A.I. Outshines in Healthcare. At Paperwork.

A.I. Outshines in Healthcare. At Paperwork

A.I. May Someday Work Medical Miracles. For Now, It Helps Do Paperwork. – The New York Times (nytimes.com)

We can’t open the newspapers, science magazines or even turn on the radios these days without AI becoming part of the conversation. Huge strides have been made in the development of machine learning algorithms to generate what is commonly called artificial intelligence (AI).
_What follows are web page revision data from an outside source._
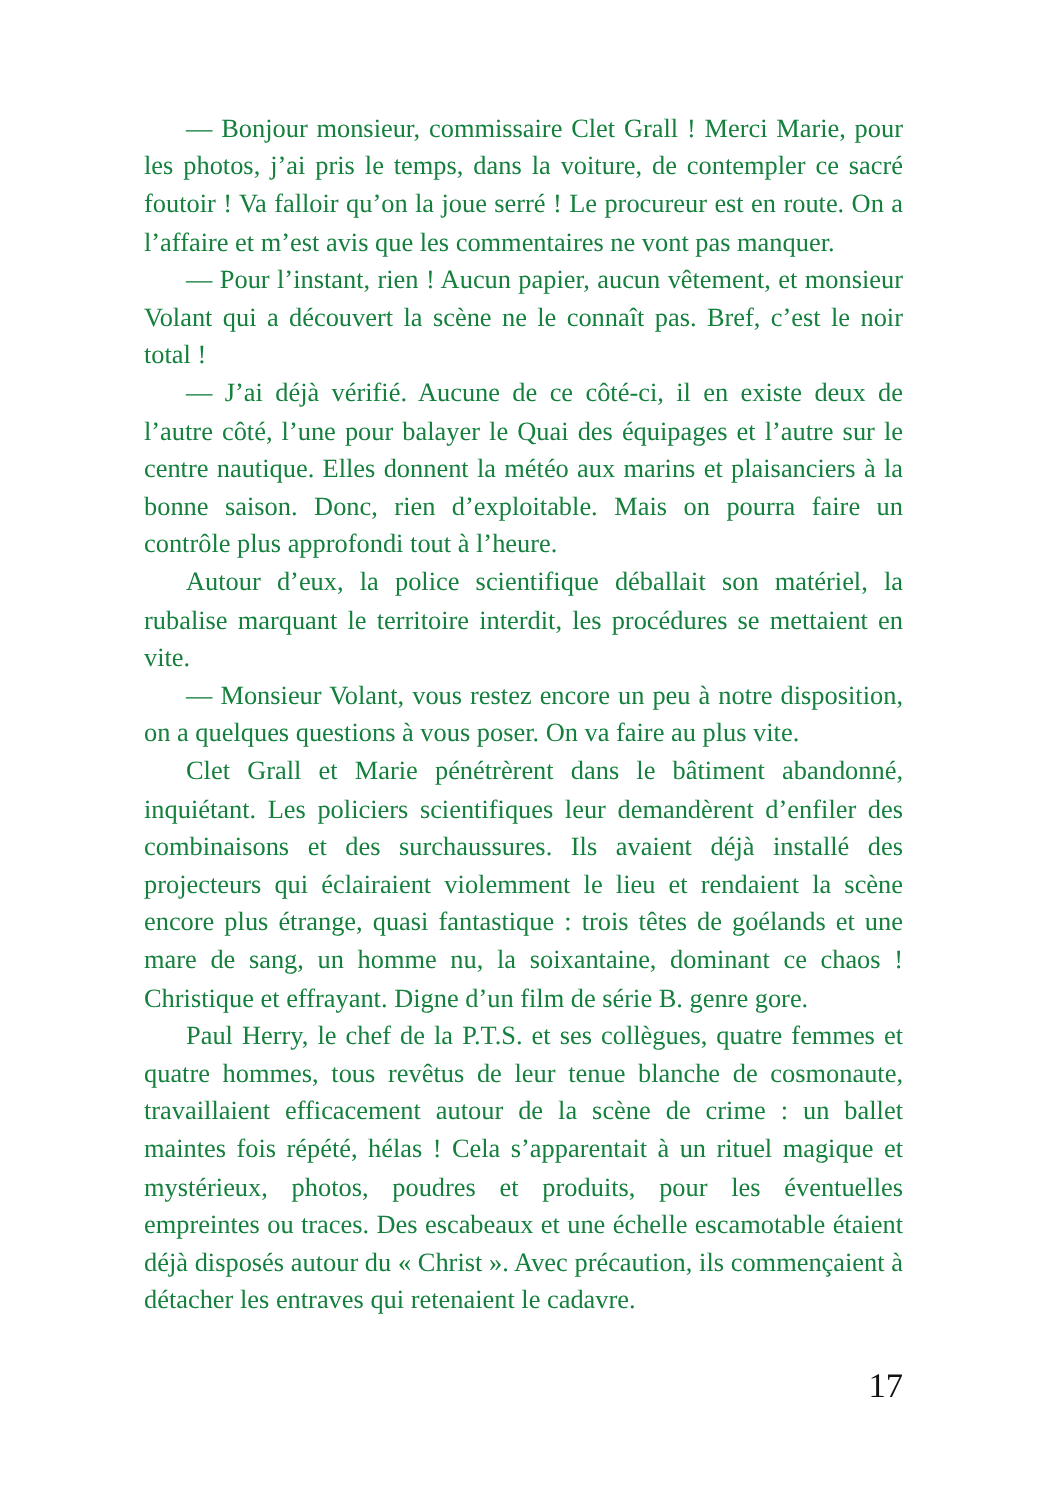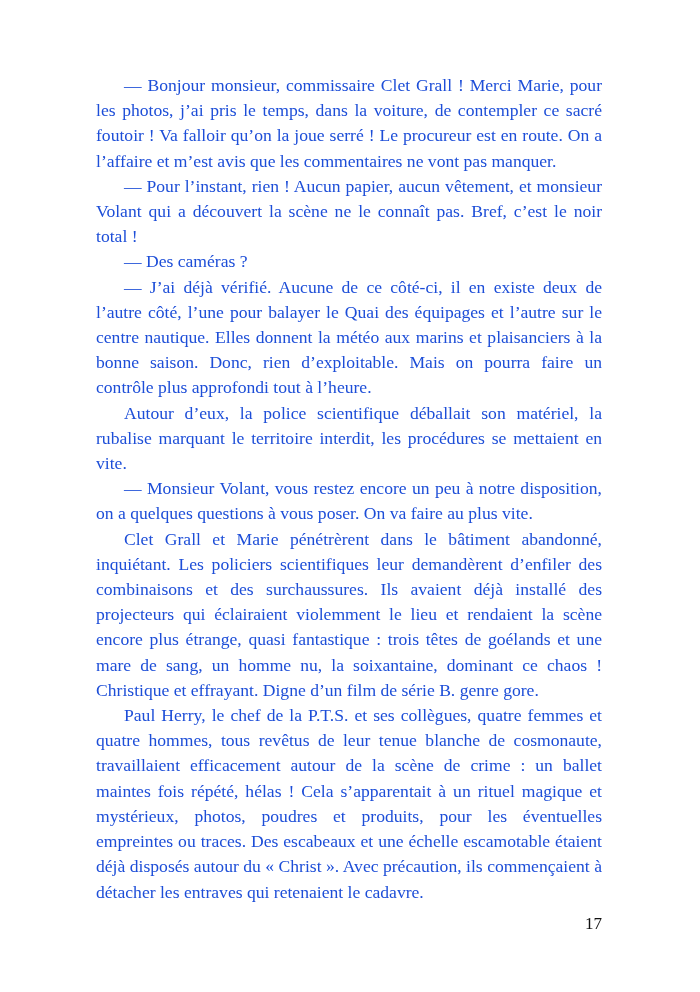--- a/index.html
+++ b/index.html
@@ -21,7 +21,7 @@
       font-family: "Liberation Serif", "DejaVu Serif", serif;
       font-size: 17.6px;
       line-height: 25.2px;
-      color: #1d4ed8;
+      color: #15803d;
     }
     .page p {
       margin: 0;

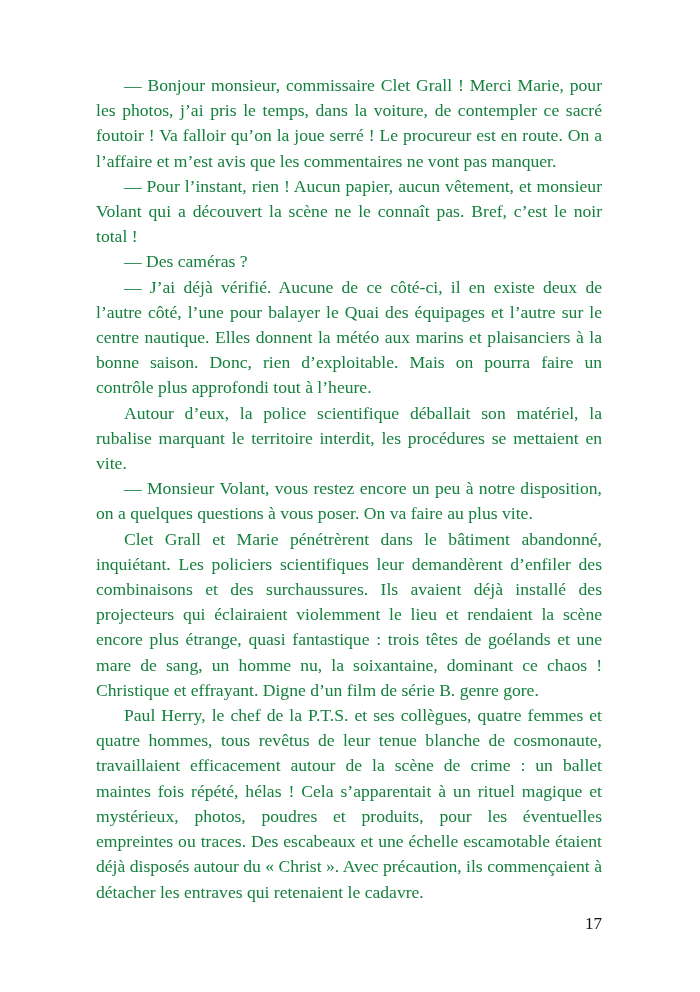--- a/index.html
+++ b/index.html
@@ -45,7 +45,6 @@
 <div class="page">
   <p>— Bonjour monsieur, commissaire Clet Grall ! Merci Marie, pour les photos, j’ai pris le temps, dans la voiture, de contempler ce sacré foutoir ! Va falloir qu’on la joue serré ! Le procureur est en route. On a l’affaire et m’est avis que les commentaires ne vont pas manquer.</p>
   <p>— Pour l’instant, rien ! Aucun papier, aucun vêtement, et monsieur Volant qui a découvert la scène ne le connaît pas. Bref, c’est le noir total !</p>
-  <p>— Des caméras ?</p>
   <p>— J’ai déjà vérifié. Aucune de ce côté-ci, il en existe deux de l’autre côté, l’une pour balayer le Quai des équipages et l’autre sur le centre nautique. Elles donnent la météo aux marins et plaisanciers à la bonne saison. Donc, rien d’exploitable. Mais on pourra faire un contrôle plus approfondi tout à l’heure.</p>
   <p>Autour d’eux, la police scientifique déballait son matériel, la rubalise marquant le territoire interdit, les procédures se mettaient en vite.</p>
   <p>— Monsieur Volant, vous restez encore un peu à notre disposition, on a quelques questions à vous poser. On va faire au plus vite.</p>

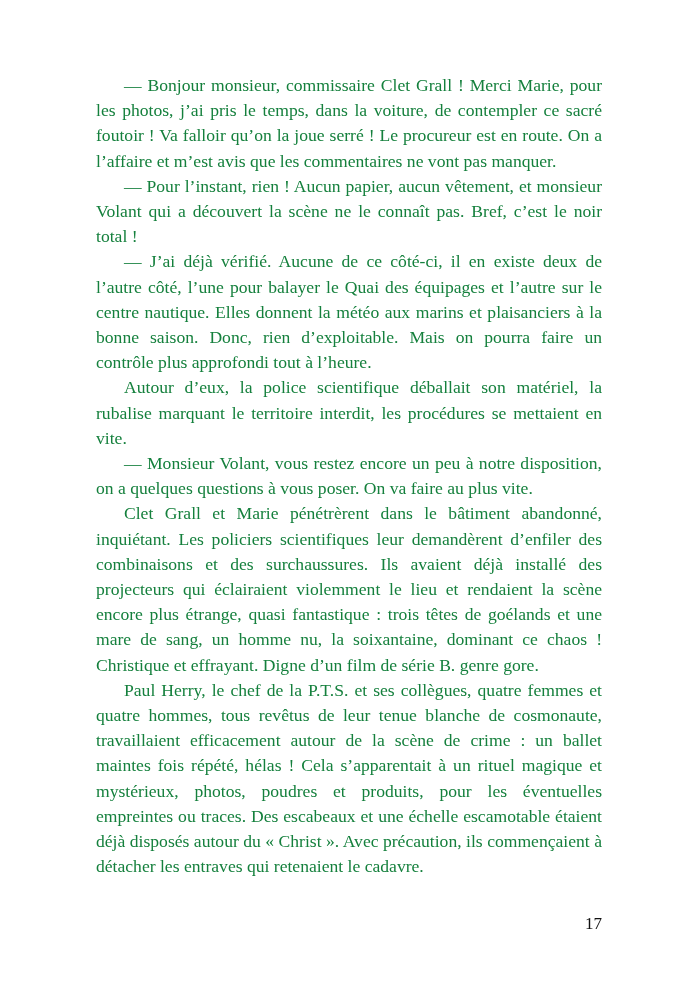--- a/index.html
+++ b/index.html
@@ -34,7 +34,7 @@
       right: 98px;
       top: 911px;
       font-family: "Liberation Serif", "DejaVu Serif", serif;
-      font-size: 17px;
+      font-size: 23px;
       line-height: 25px;
       color: #111111;
     }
AI offers considerable benefits particularly when applications generate substantial amounts of data with a high variability. Applications in drug development and chemistry could substantially increase discovery and implementation. Moreover, there has been widespread development and deployment of machine-learning algorithms in medicine, in the form of medical robots to improve patient treatment and recovery and as platforms that facilitate diagnoses and treatment recommendations. But there are concerns about bias and discrimination. Finding ways to develop machine learning without bias and developing AI models that can assess bias and health equity could help maximize the benefits for all.

AI cannot do everything. It cannot smell, it cannot work in a team (questionable) and it cannot reason like a human. But it can help us reach further. This leads me to an article that recently made the front page of the New York Times – “A.I. Outshines in Healthcare. At Paperwork.”

 We have all seen the great visions of super intelligent ChatGPT agents sitting alongside the healthcare professionals dispensing suggestions on how to improve care. But really the present is now and the problems that AI can solve are more mundane. A prime target for instance could be to ease the time-consuming process and burden of digital paperwork that we as physicians must produce, typing lengthy notes into electronic medical records, ensuring our coding is correct or even facilitating patient recalls.

AI has the potential to amplify human strengths, such as leadership and creativity, by providing relevant evidence-based information at the right time. Co-development leads to ‘relevant’ and ‘right time’ being defined in a way that meets the needs of healthcare professionals and of patients. AI can improve flexibility by creating chatbots which enable asynchronous one-to-many correspondences. With co-development, AI functionality and workflows embed the correct safeguards, have appropriate red flag functions, provide continuity, have acceptable clinical safety, avoids increasing anxiety, and have complementary processes supporting healthcare professionals. In an environment with insufficient numbers of healthcare professionals, AI can have a multiplying effect on available resources, such as automating identification of undiagnosed conditions or use digital systems to enable one-to-many remote monitoring. Through co-development we can achieve appropriate clinical oversight, safeguards, and management of risk.